Speaking in New Hampshire at the first of a pair of uncharacteristically low-key events in critical early-voting states, the former president, who announced his candidacy more than two months ago, defended his yet uncontested run for the Republican party’s 2024 presidential nomination.
“They said: ‘He’s not doing rallies, maybe he’s lost that step.’ I’m more angry now and I’m more committed now than I ever was,” Trump told state party officials at a high school in the city of Salem.
“This is it,” Trump added. “We’re starting right here as a candidate for president.”
Trump later appeared in South Carolina, a state which proved crucial to him becoming the Republican nominee in 2016, in what had been described as an “intimate” event inside the state capitol building.
In South Carolina, he vowed to increase security at the border with Mexico, “unleash American’s vast energy resources”, and end the “weaponisation of our justice system”. He reiterated his pledge to cease federal funding for schools that “push” what he called “leftwing gender ideology” and critical race theory.
“We handed Biden a great economy, the fastest economic recovery ever recorded . . . but now families are being crushed,” he said.
The events mark a departure from the frenzied rallies attended by thousands of people that had become part of his political brand. Trump on Saturday said he has “huge rallies planned — bigger than ever before”.
The absence of a number of high-profile Republicans and state officials on Saturday has also raised questions about the extent of support behind Trump’s 2024 bid, especially given that many of his handpicked candidates fell short in last November’s midterm elections.
Prominent Trump critic Chris Sununu, New Hampshire’s Republican governor who won re-election last November by a wide margin and has toyed with his own presidential campaign, did not attend the event in Salem. In December, he told CBS that the party needed to find another candidate.
“I don’t think he can win in November of ‘24,” he said of Trump. “I think most people would agree, he’s just not going to be able to close the deal”.
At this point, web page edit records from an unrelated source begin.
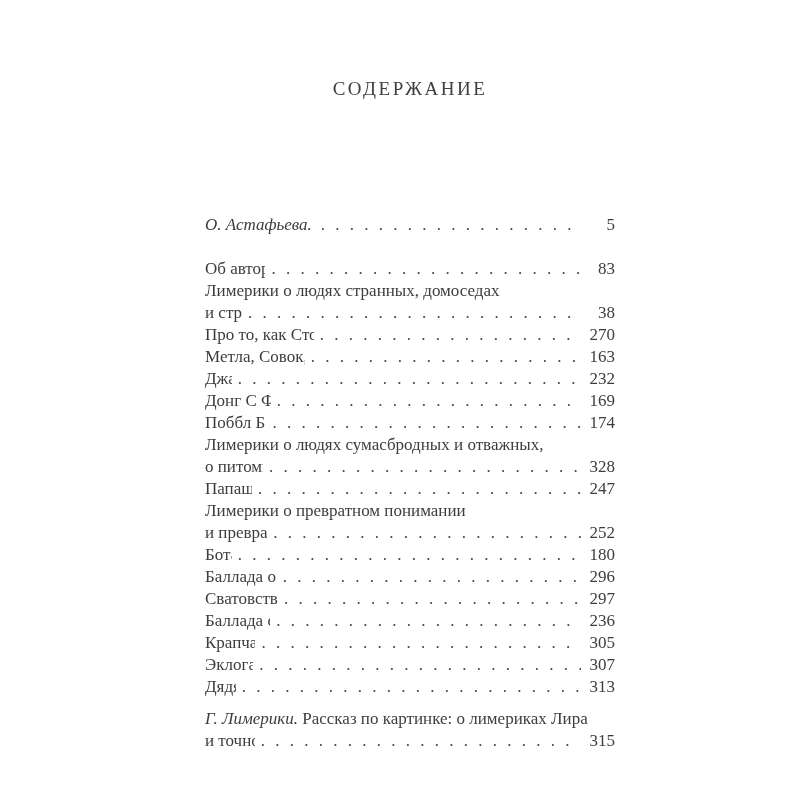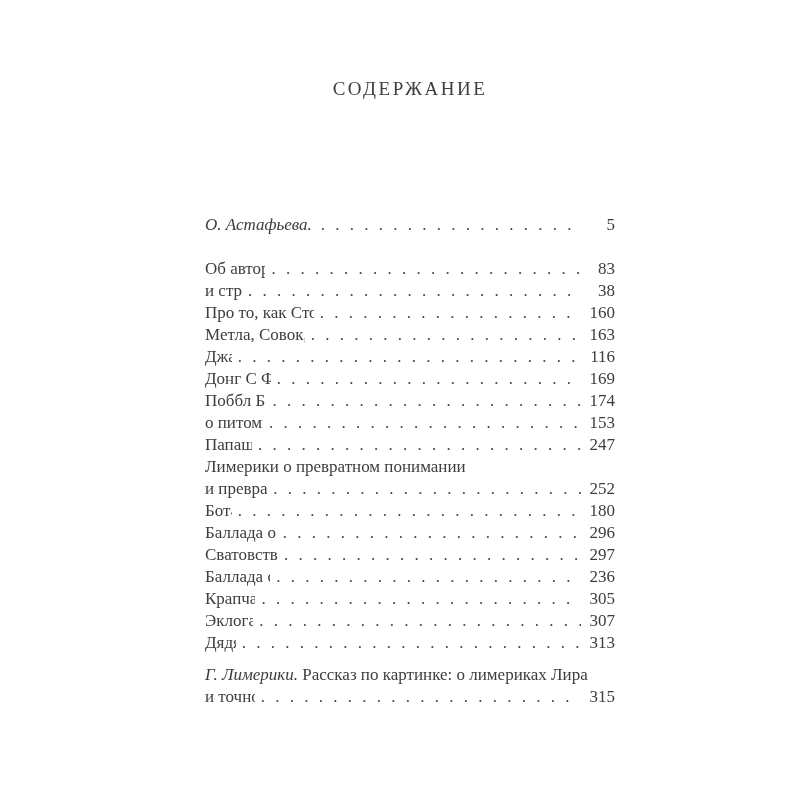--- a/index.html
+++ b/index.html
@@ -82,66 +82,68 @@
           </div>
         </div>
         <div class="entry gap-line">
           <div class="row last">
             <span class="txt">Об авторе этой книжки</span>
             <span class="leader"></span>
             <span class="pagenum">83</span>
           </div>
         </div>
         <div class="entry">
+          <div class="row"><span class="txt">Лимерики о людях странных, домоседах</span></div>
           <div class="row last">
             <span class="txt">и странниках</span>
             <span class="leader"></span>
             <span class="pagenum">38</span>
           </div>
         </div>
         <div class="entry">
           <div class="row last">
             <span class="txt">Про то, как Стол и Стул отправились на прогулку</span>
             <span class="leader"></span>
-            <span class="pagenum">160</span>
+            <span class="pagenum">270</span>
           </div>
         </div>
         <div class="entry">
           <div class="row last">
             <span class="txt">Метла, Совок, Кочерга и Каминные Щипцы</span>
             <span class="leader"></span>
             <span class="pagenum">163</span>
           </div>
         </div>
         <div class="entry">
           <div class="row last">
             <span class="txt">Джамбли</span>
             <span class="leader"></span>
-            <span class="pagenum">116</span>
+            <span class="pagenum">232</span>
           </div>
         </div>
         <div class="entry">
           <div class="row last">
             <span class="txt">Донг С Фонарем На Носу</span>
             <span class="leader"></span>
             <span class="pagenum">169</span>
           </div>
         </div>
         <div class="entry">
           <div class="row last">
             <span class="txt">Поббл Без Пальцев Ног</span>
             <span class="leader"></span>
             <span class="pagenum">174</span>
           </div>
         </div>
         <div class="entry">
+          <div class="row"><span class="txt">Лимерики о людях сумасбродных и отважных,</span></div>
           <div class="row last">
             <span class="txt">о питомцах и питании</span>
             <span class="leader"></span>
-            <span class="pagenum">153</span>
+            <span class="pagenum">328</span>
           </div>
         </div>
         <div class="entry">
           <div class="row last">
             <span class="txt">Папашина азбука</span>
             <span class="leader"></span>
             <span class="pagenum">247</span>
           </div>
         </div>
         <div class="entry">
South Carolina governor Henry McMaster and US Senator Lindsey Graham attended Trumps’ event later on Saturday, but notably absent was former governor Nikki Haley and current US Senator Tim Scott. Both are widely reported to be considering their own White House bids.
Recent opinion polls still show Trump as one of the most popular contenders among likely Republican voters, but he has lost ground to Ron DeSantis, the Florida governor who won re-election in a landslide victory in November. A poll released by the University of New Hampshire this week showed DeSantis garnering 42 per cent of likely Republican primary voters in the state, compared to 30 per cent for Trump.
An outside group supporting DeSantis is planning to spend $3.3mn over the next six months to boost his national profile, fuelling expectations he will challenge Trump for the frontrunner spot.
Since announcing his presidential plans late last year, Trump and his business empire have suffered a string of political and legal defeats. After a multiyear fight that at one point involved the Supreme Court, House Democrats in December released six years of his tax returns, which showed he paid just $1.8mn in federal income tax between 2015 and 2020.
Earlier in the month, the bipartisan congressional committee that probed the January 6 attack on the US Capitol also said Trump should be prosecuted for assisting the insurrection to overturn the 2020 election results. It said he should face criminal charges for obstructing an official government proceeding, conspiring to defraud the US and knowingly making false statements to authorities.
That was preceded by a conviction by a New York jury, which found the Trump Organization guilty of running a 13-year tax fraud scheme.